What to produce:
Search the entries for the word "LORISTELLA" and pull out each line that has it.
[Dataset extract Boundary: Start]
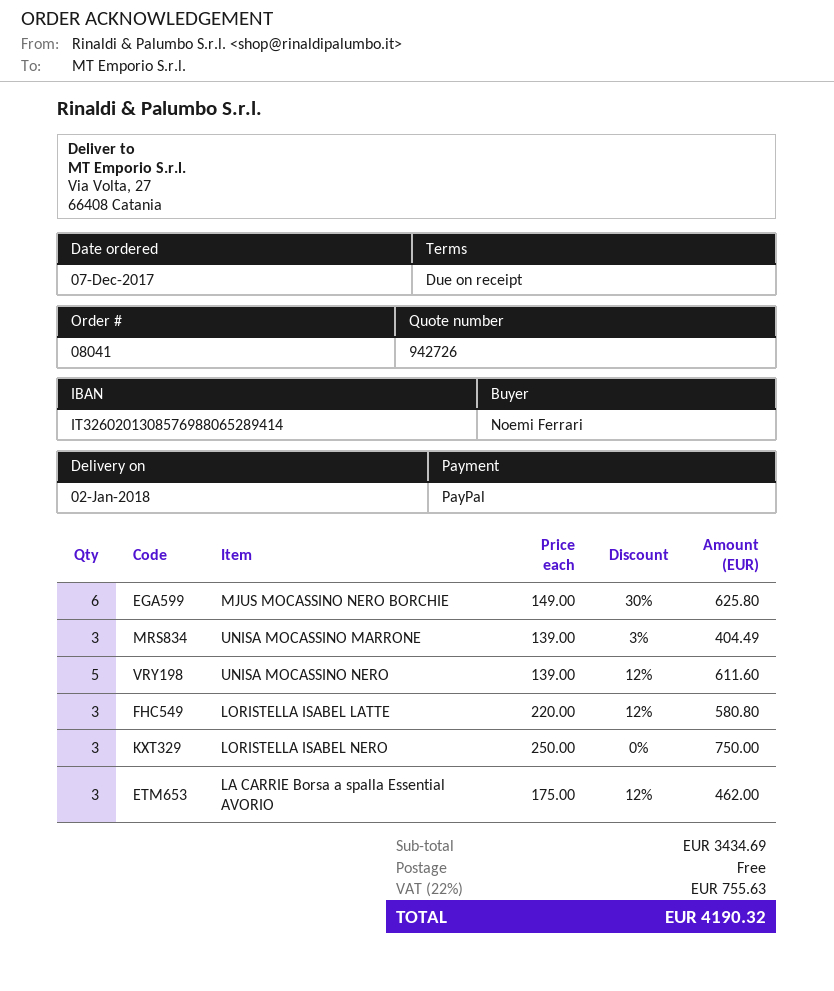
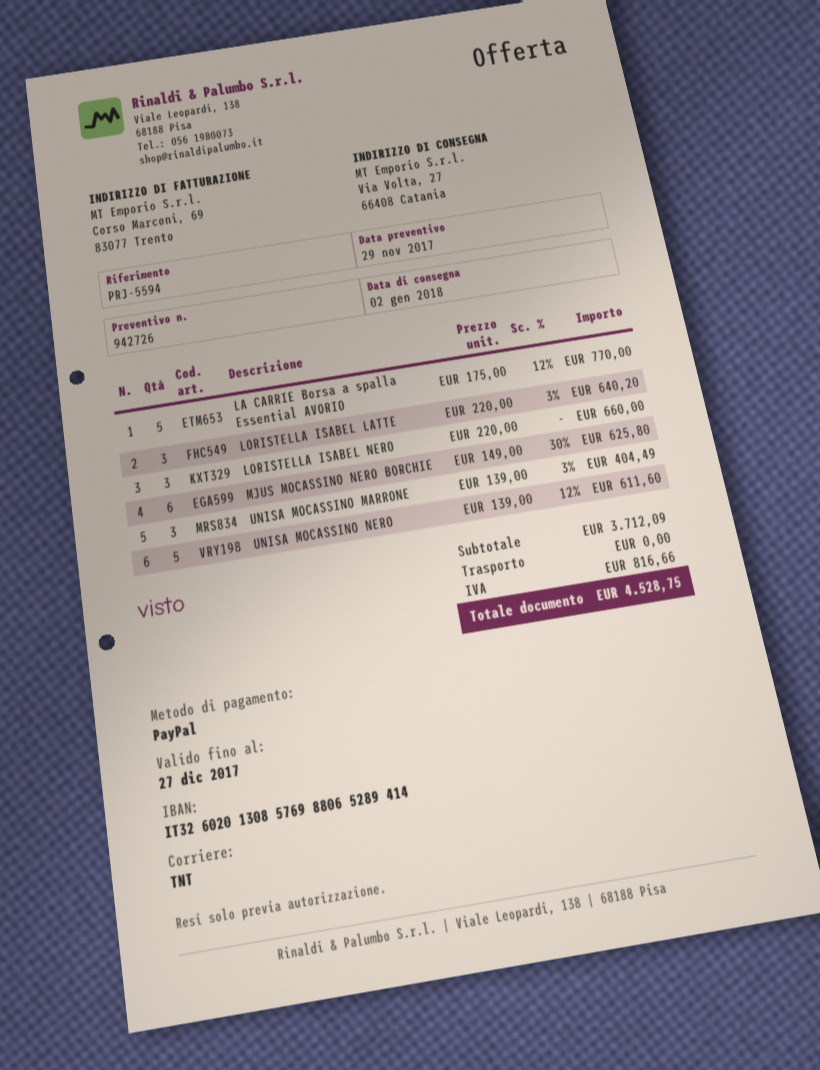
LORISTELLA ISABEL LATTE: 3 x 220.00 - 12% = 580.80 -> 3 x 220.00 - 3% = 640.20
LORISTELLA ISABEL NERO: 3 x 250.00 = 750.00 -> 3 x 220.00 = 660.00
LA CARRIE Borsa a spalla Essential AVORIO: 3 x 175.00 - 12% = 462.00 -> 5 x 175.00 - 12% = 770.00
subtotal: 3434.69 -> 3712.09
tax: 755.63 -> 816.66
total: 4190.32 -> 4528.75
[Dataset extract Boundary: End]
Result of the exercise:
LORISTELLA ISABEL LATTE: 3 x 220.00 - 12% = 580.80 -> 3 x 220.00 - 3% = 640.20
LORISTELLA ISABEL NERO: 3 x 250.00 = 750.00 -> 3 x 220.00 = 660.00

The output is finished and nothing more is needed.